Como presidente, tudo indica que Bolsonaro continuaria na condição de mero espectador dos temas estruturais, entregando toda essa pauta, de maneira totalmente acrítica, à elite privada. Essa postura ficou evidente quando, em entrevista à Folha, o deputado afirmou ser a favor da independência do Banco Central ao mesmo tempo em que criticou os subsídios à indústria nacional.
Parece absurdo que um candidato sem qualquer plano nacional apareça tão bem colocado nas pesquisas, mas o fenômeno é compreensível. Bolsonaro joga com o sentimento de ódio às esquerdas, historicamente cultivado no Brasil, além de saber utilizar do medo da população em um sistema de segurança pública tão falho.
Frases como “soldado meu que vai à guerra não se sentará no banco dos réus” e “eu vou dar carta branca pro policial matar”, infelizmente, garantem muitos votos em nosso país, embora não resolvam nossos reais problemas.
Apesar disso, não se pode dizer que a candidatura de Bolsonaro esteja consolidada. Boa parte de seu apoio é conquistado através de uma presença constante na internet, o que lhe rende bons resultados em pesquisas espontâneas.
Mas Bolsonaro sabe que, sem muito tempo na TV, dificilmente ele conseguirá se infiltrar em meios de massa como os trabalhadores de baixa renda. Por isso as pesquisas indicam que seu eleitorado seja preferencialmente de homens jovens, brancos, de classe média e ensino superior. A internet brasileira é superestimada e não tem o alcance que a bolha de classe média online imagina ter.

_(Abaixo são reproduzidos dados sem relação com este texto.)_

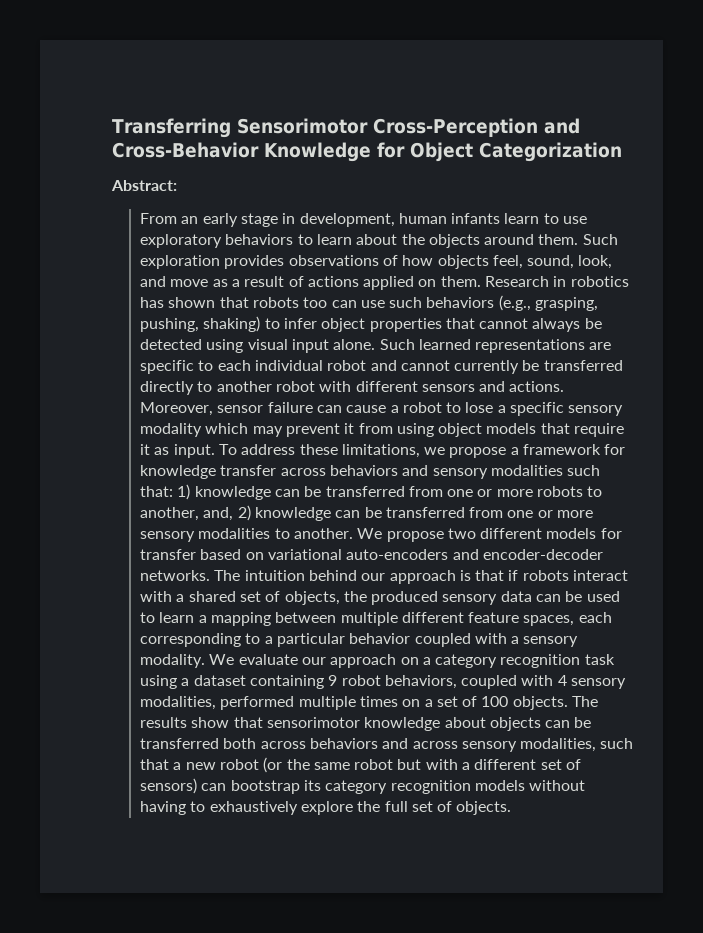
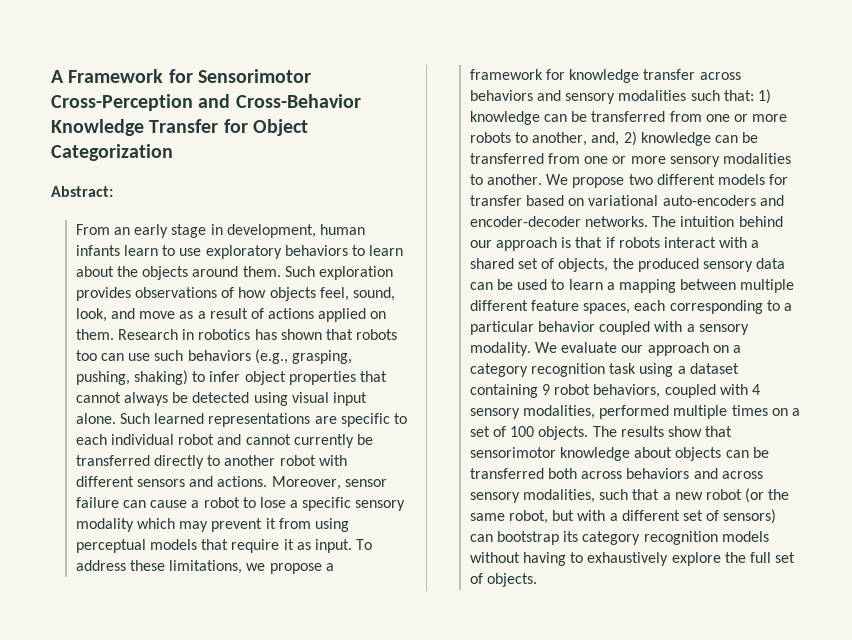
[112,118,231,138] Transferring -> [51,69,193,83] A Framework for
(371, 152) none -> [149,119,219,133] Transfer
[438,423,483,437] object -> [75,539,146,553] perceptual
[354,759,394,770] robot -> [508,510,548,524] robot,

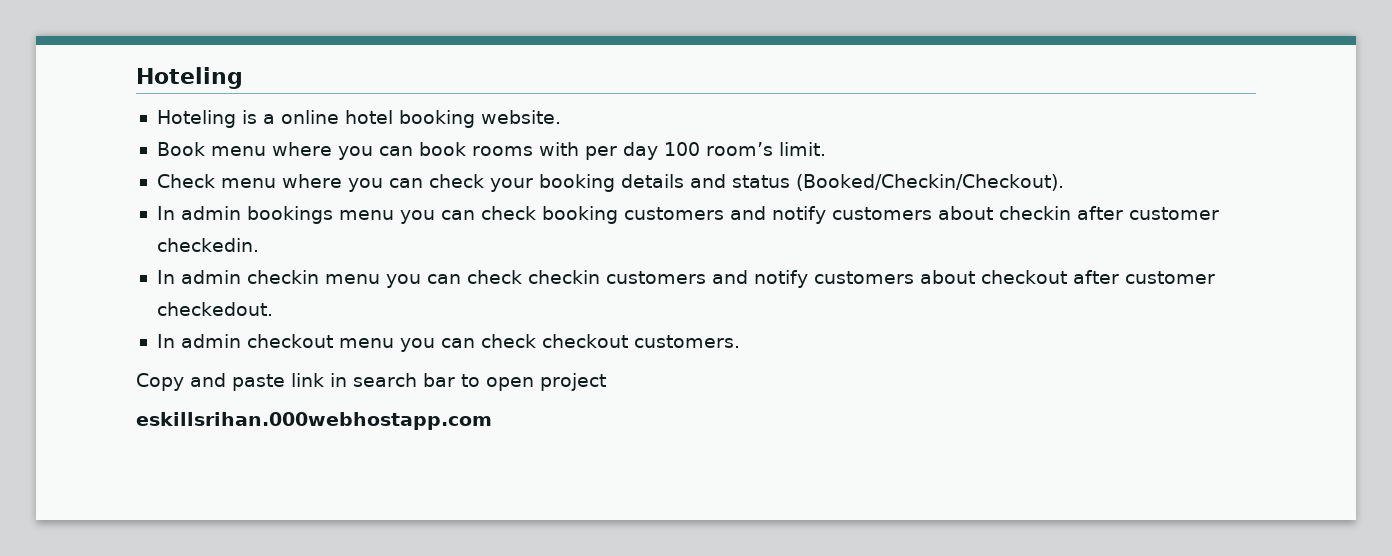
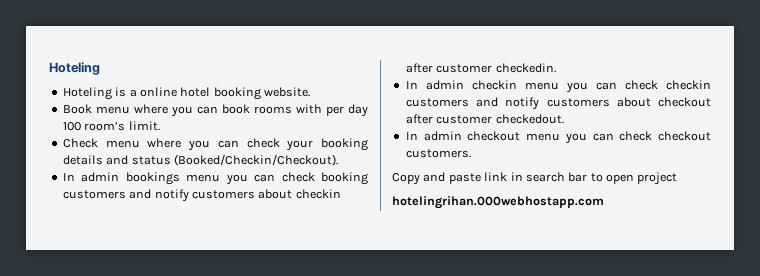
[136,412,492,430] eskillsrihan.000webhostapp.com -> [392,196,604,209] hotelingrihan.000webhostapp.com

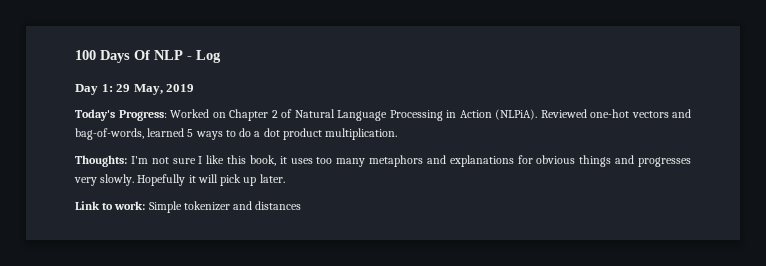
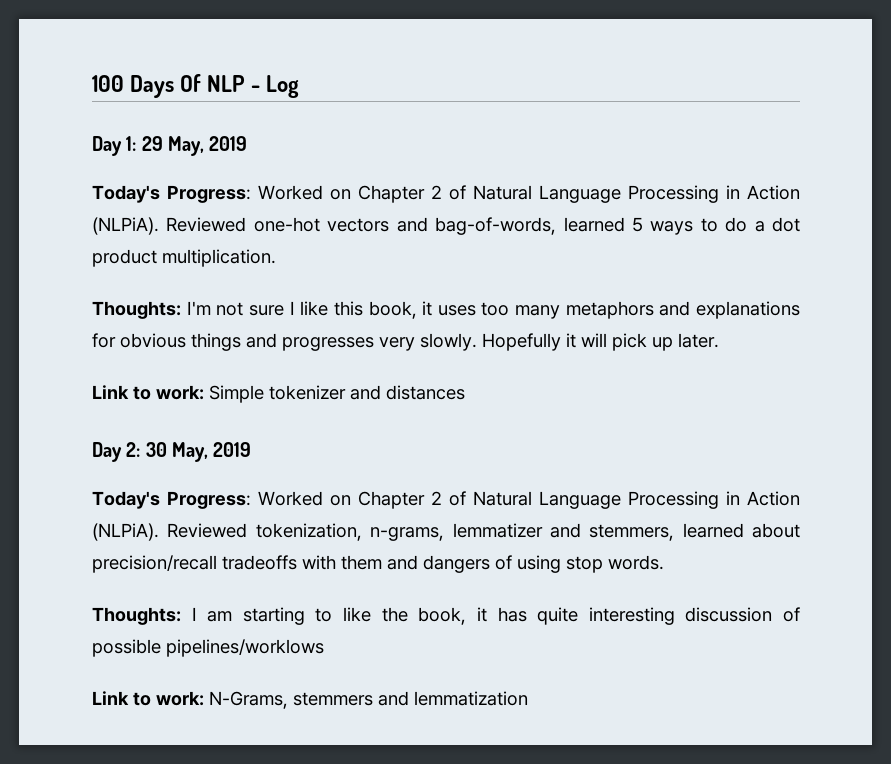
(302, 205) none -> [92,442,252,462] [92,491,800,509] [92,523,800,541] [92,555,664,573] [92,607,801,625] [92,639,324,657] [92,691,528,709] // Day 2: 30 May, 2019 // Today's Progress: Worked on Chapter 2 of Natural Language Processing in Action (NLPiA). Reviewed tokenization, n-grams, lemmatizer and stemmers, learned about precision/recall tradeoffs with them and dangers of using stop words. // Thoughts: I am starting to like the book, it has quite interesting discussion of possible pipelines/worklows // Link to work: N-Grams, stemmers and lemmatization

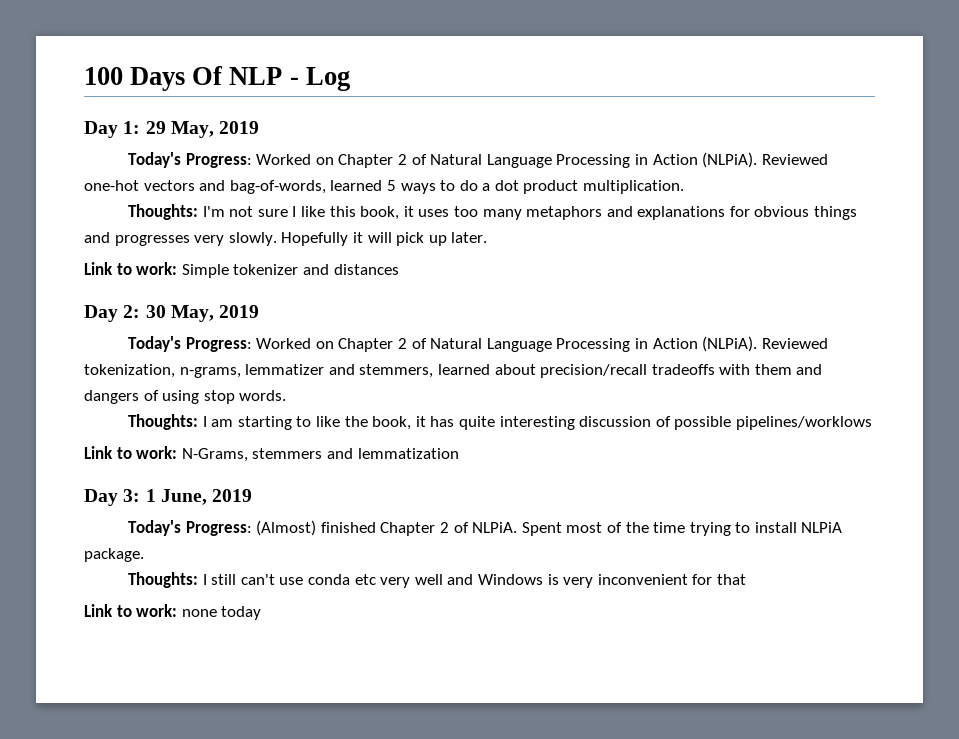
(528, 698) none -> [84,489,253,506] [128,520,843,536] [84,548,144,562] [128,572,746,588] [84,604,262,620] // Day 3: 1 June, 2019 // Today's Progress: (Almost) finished Chapter 2 of NLPiA. Spent most of the time trying to install NLPiA package. // Thoughts: I still can't use conda etc very well and Windows is very inconvenient for that // Link to work: none today

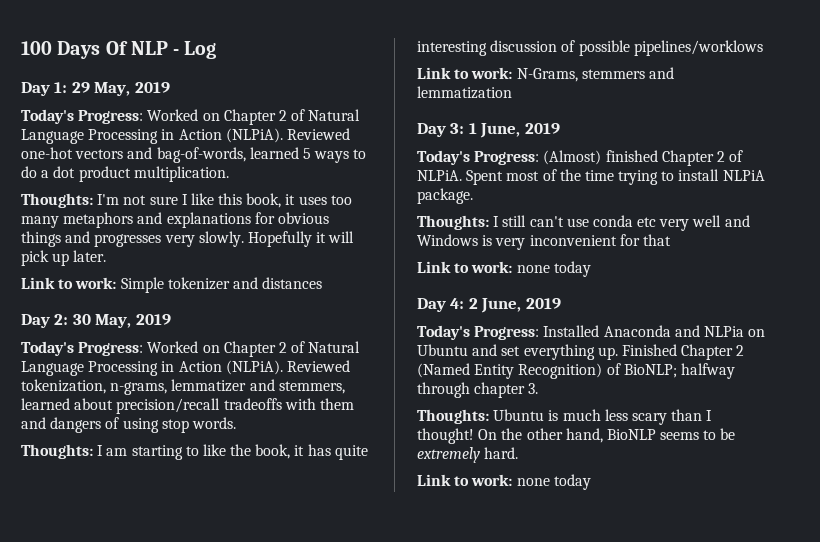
(262, 613) none -> [417,298,561,313] [417,325,766,340] [417,344,745,360] [417,363,735,379] [417,382,539,398] [417,409,713,425] [417,428,736,444] [417,447,519,463] [417,474,591,490] // Day 4: 2 June, 2019 // Today's Progress: Installed Anaconda and NLPia on Ubuntu and set everything up. Finished Chapter 2 (Named Entity Recognition) of BioNLP; halfway through chapter 3. // Thoughts: Ubuntu is much less scary than I thought! On the other hand, BioNLP seems to be extremely hard. // Link to work: none today

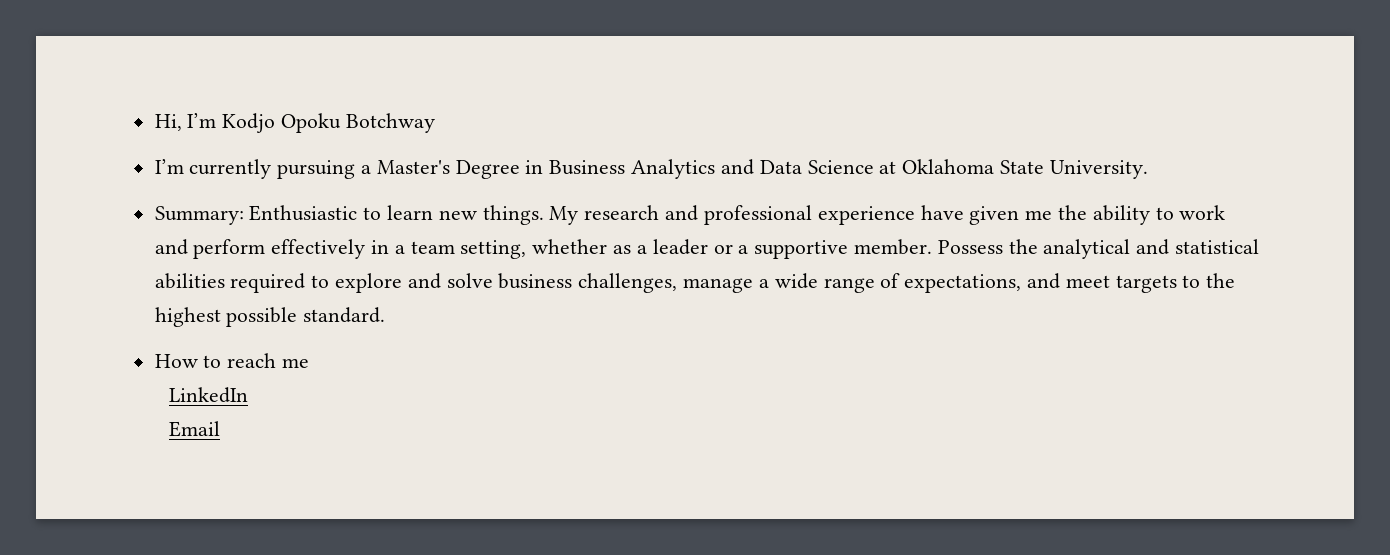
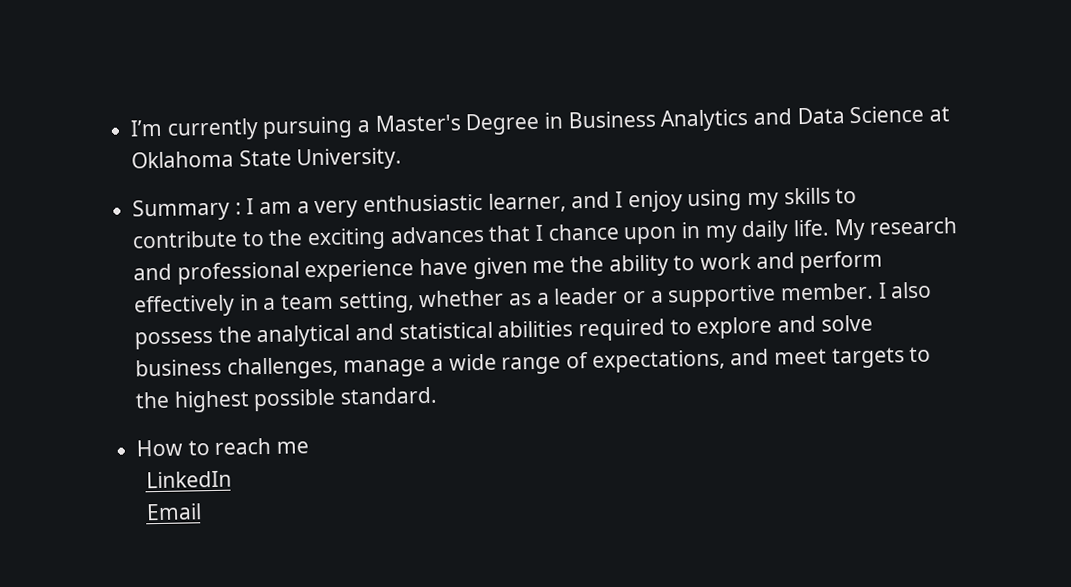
[154,113,435,133] Hi, I’m Kodjo Opoku Botchway // -> (130, 128) none
[154,205,544,225] Summary: Enthusiastic to learn new things. -> [132,187,858,222] [132,219,830,251] Summary : I am a very enthusiastic learner, and I enjoy using my skills to contribute to the exciting advances that I chance upon in my daily life.
[937,240,1003,254] Possess -> [877,281,933,299] [134,330,214,350] I also possess

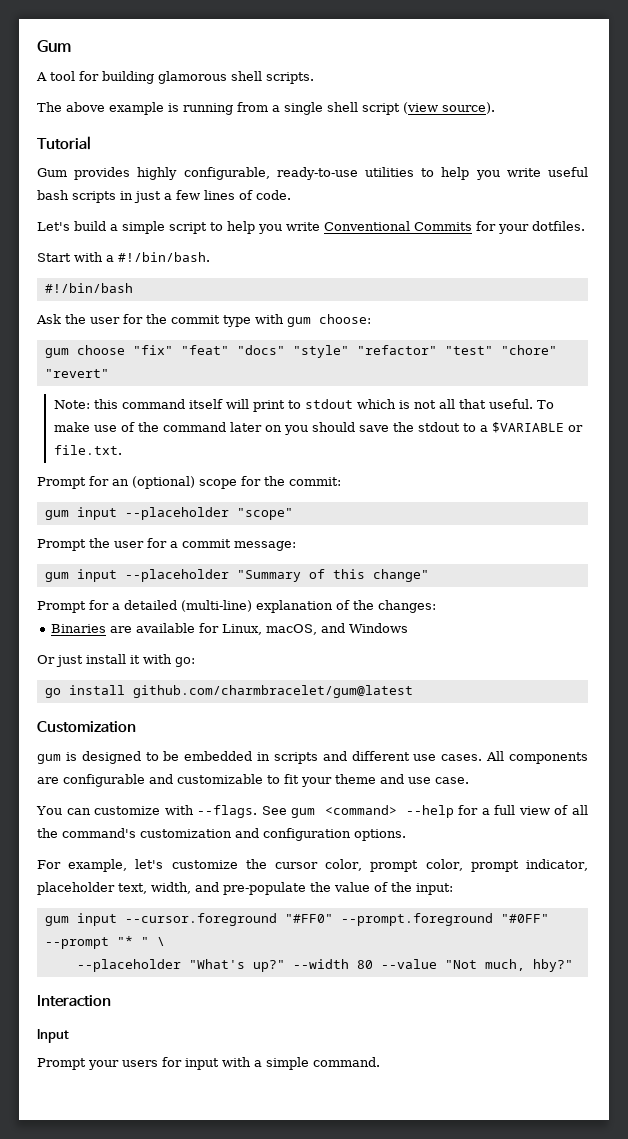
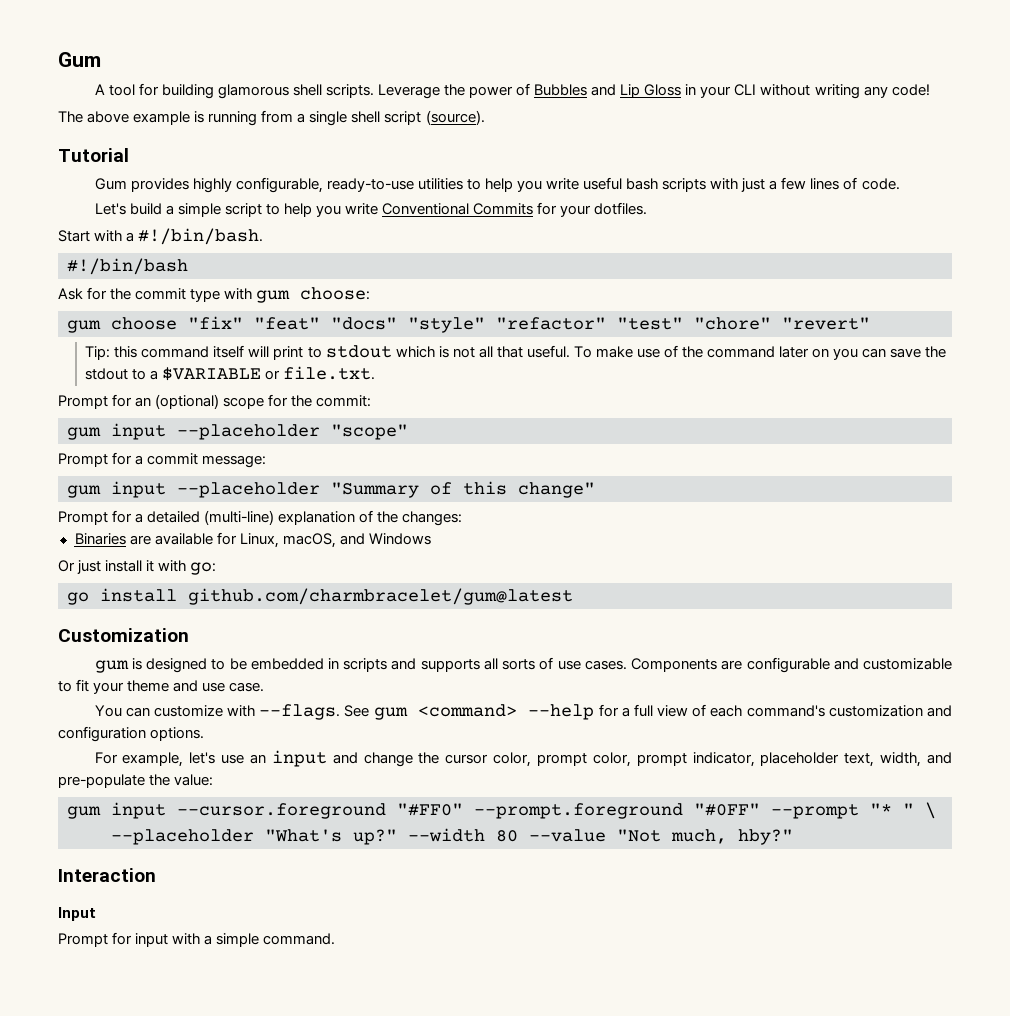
(314, 78) none -> [377,83,930,99] Leverage the power of Bubbles and Lip Gloss in your CLI without writing any code!
[403,102,495,114] (view source). -> [425,110,485,125] (source).
[120,191,133,200] in -> [710,178,739,190] with
[65,314,120,324] the user -> (83, 294) none
[53,400,90,409] Note: -> [85,346,111,360] Tip:
[311,422,355,432] should -> [862,348,887,358] can
[89,538,144,548] the user -> (108, 460) none
[351,751,589,764] different use cases. All components -> [420,657,718,672] supports all sorts of use cases. Components
[572,805,588,815] [37,828,58,838] all the -> [710,705,743,717] each
[171,860,238,869] customize -> [221,750,413,767] use an input and change
[334,882,453,895] value of the input: -> [174,774,214,786] value:
[88,1060,158,1070] your users -> (108, 940) none

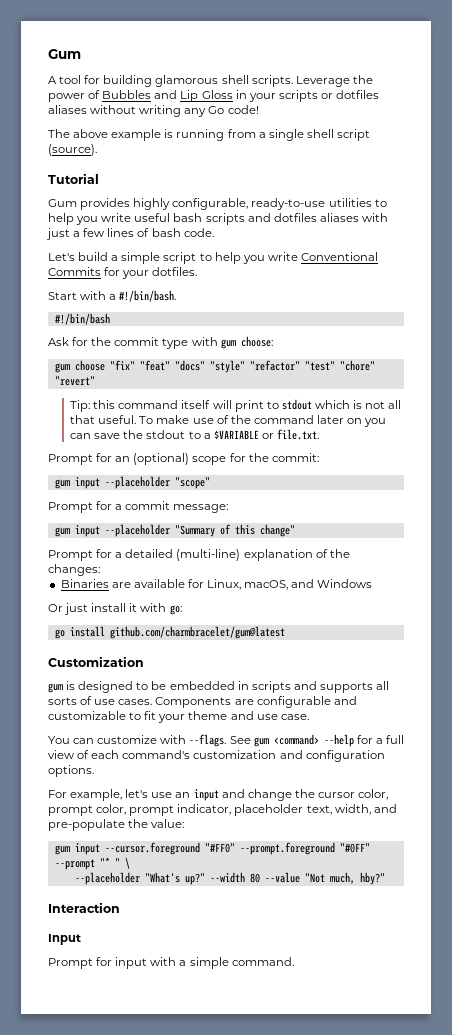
[734,84,757,96] CLI -> [278,90,380,102] [48,105,87,114] scripts or dotfiles aliases
(888, 92) none -> [208,106,225,114] Go
(707, 185) none -> [247,213,359,222] and dotfiles aliases
(858, 183) none -> [151,228,181,237] bash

Sua candidatura não pode ser menosprezada, mas só se tornará uma ameaça verdadeira se Bolsonaro conseguir um partido que lhe garanta bom tempo na TV. Caso contrário, o mais provável é que 2018 (se as eleições acontecerem) repita o embate entre PT e PSDB, possivelmente entre Lula e Alckmin.
Até lá, cabe a esquerda construir um contraponto nacionalista de caráter progressista, para fazer frente à patriotada conservadora de Bolsonaro.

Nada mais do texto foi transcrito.